RON BUTLIN, HISTORIES OF DESIRE, BLOODAXE, £6.95


For too much of the time, Ron Butlin is a poet caught between cliché and profundity; his clichés seem profound and his profundities clichéd:

All histories are histories of desire, they tell me
how my life begins and ends: a stretch of water,
a stone a child sends skimming
to the other side.

(A clinching image which would not be out of place in a TV-advertisment for pensions.) Yet there is another, far more likeable and impressive side to Butlin - the grotesque. ‘Don Juan at Forty’ is an example of this:

Another tie? Let’s try this Paisley-patterned swirl
of calloused colours, curves and broken nerves -
and knot it tight. Here’s the mirror. Right: full-frontal/
profile. Tighter. The birthday-boy deserves
the birthday-best. That’s your reflection pressed against the glass -
press back to steady it. Such moments pass.

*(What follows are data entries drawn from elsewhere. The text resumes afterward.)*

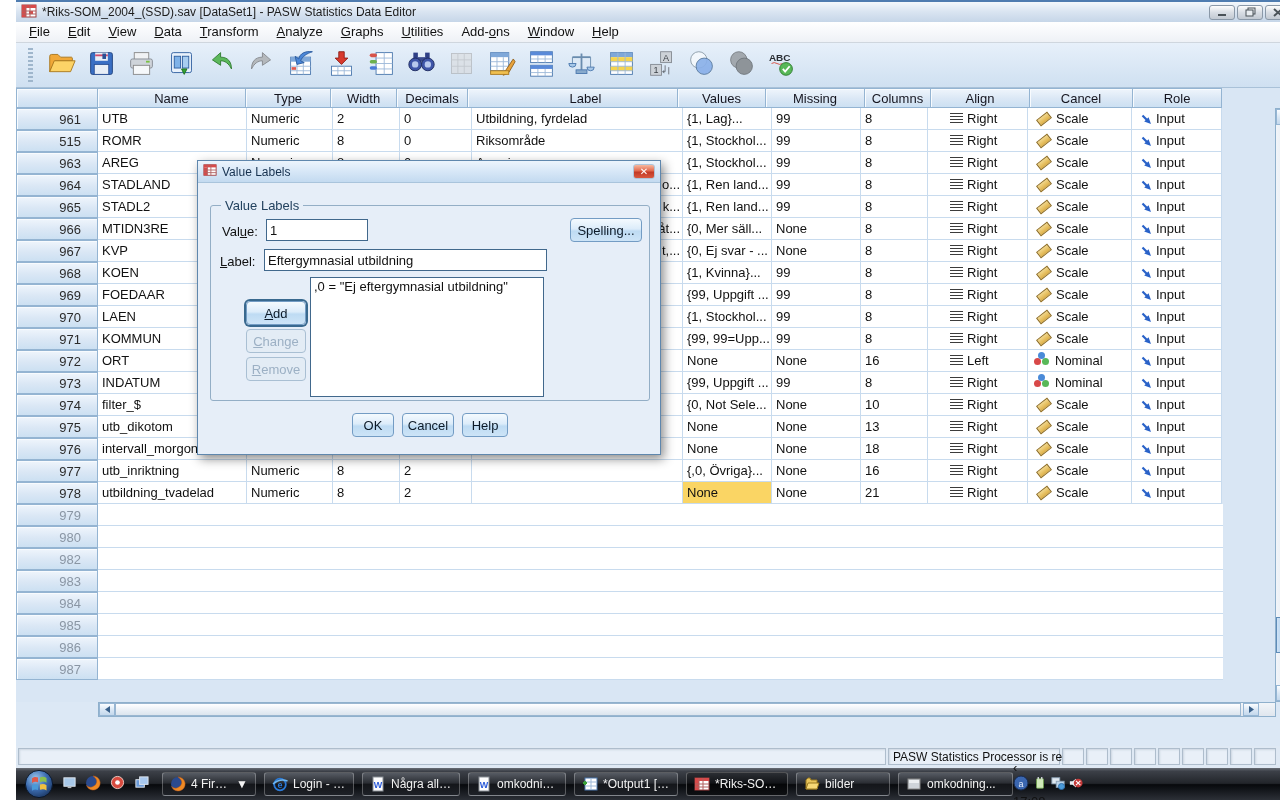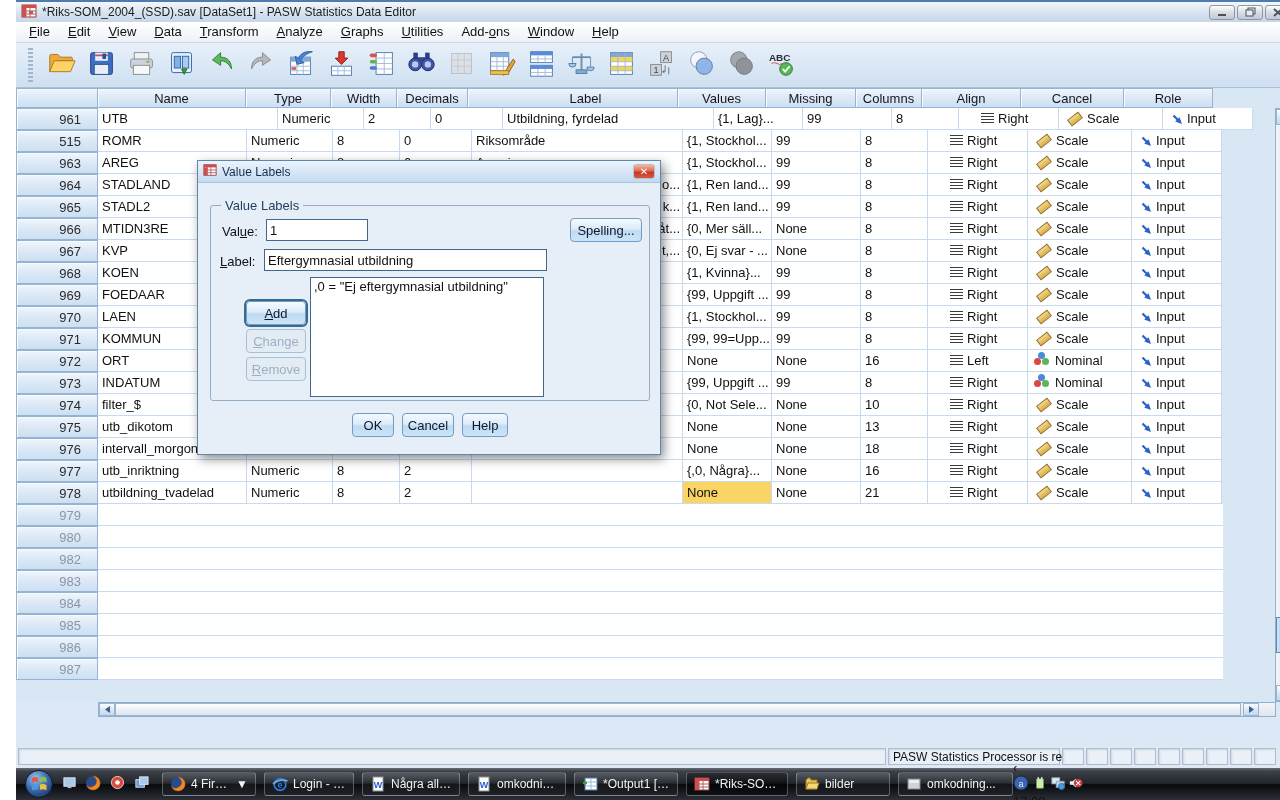"Missing" div.ghc { width: 91px -> 100px }
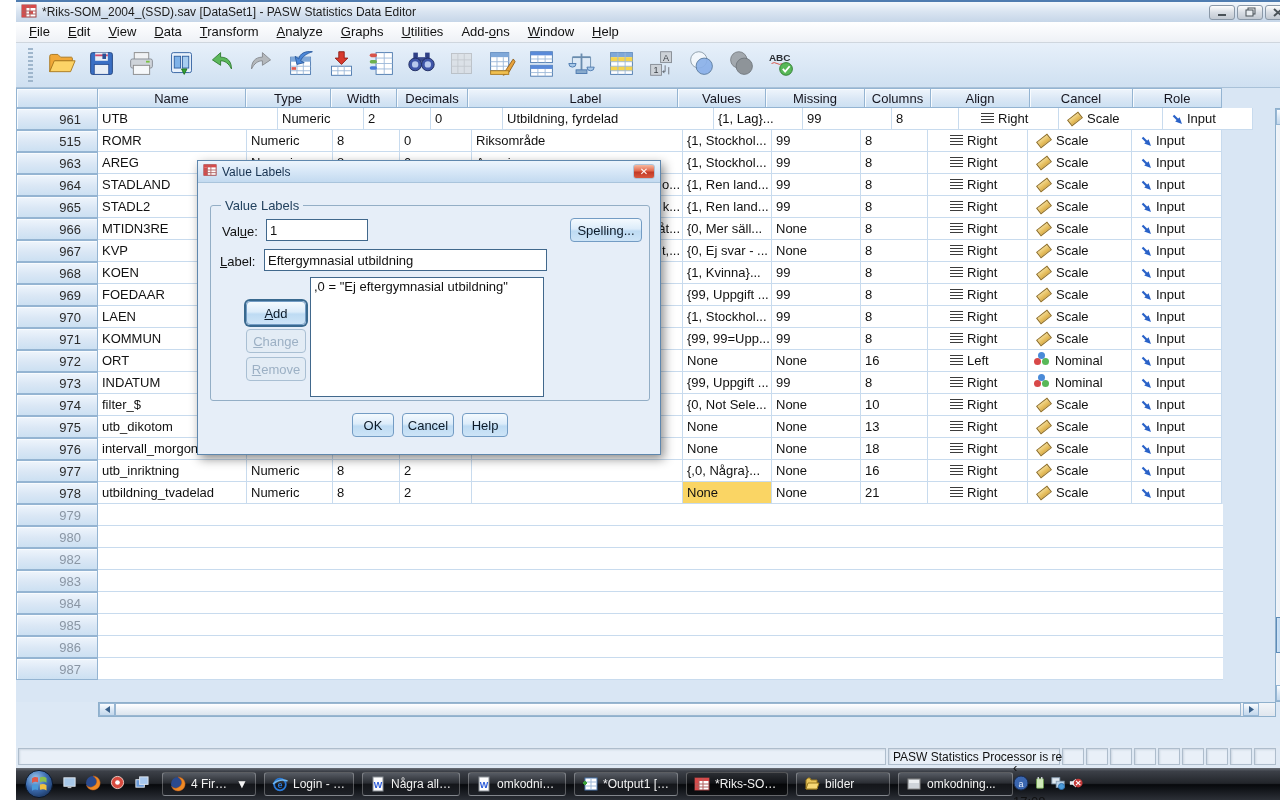"UTB" div.gc { width: 180px -> 149px }
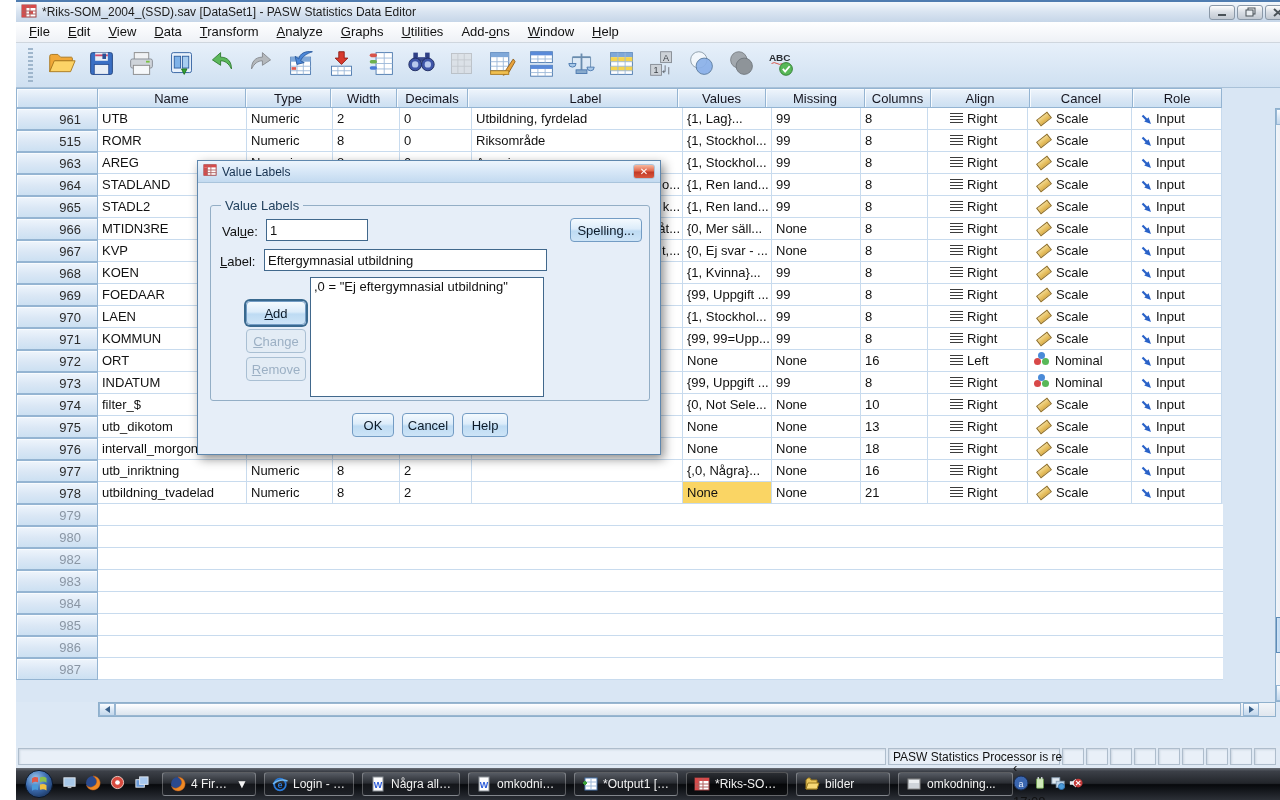"{,0, Några}..." div.gc { text: Några -> Övriga }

The stanza ends with wonderful pot-bellied poise:

It’s time to mingle
picking out which women might be single.

Butlin's best poems tend to be written in loose, almost doggerelish rhymed verse; his most poignant moments are those which avoid straining too hard to be poetic. Histories of Desire opens with a number of landscape poems and concludes with a series in memory of the poet's mother. Yet it is a short, domestic poem, 'Today', that best demonstrates Butlin’s ability to build a mood, then clinch it:

Today I’m practising piano, a Chopin waltz.
A neighbour’s dog starts barking so
I hammer even harder, con fuoco,
on the keys. Lunchtime drunks join in;
an out-of-tempo siren passes clawing
at each phrase. Meanwhile, two floors below,
ghetto-blasters measure out the bass.
Today the dead are thrust into their rightful place.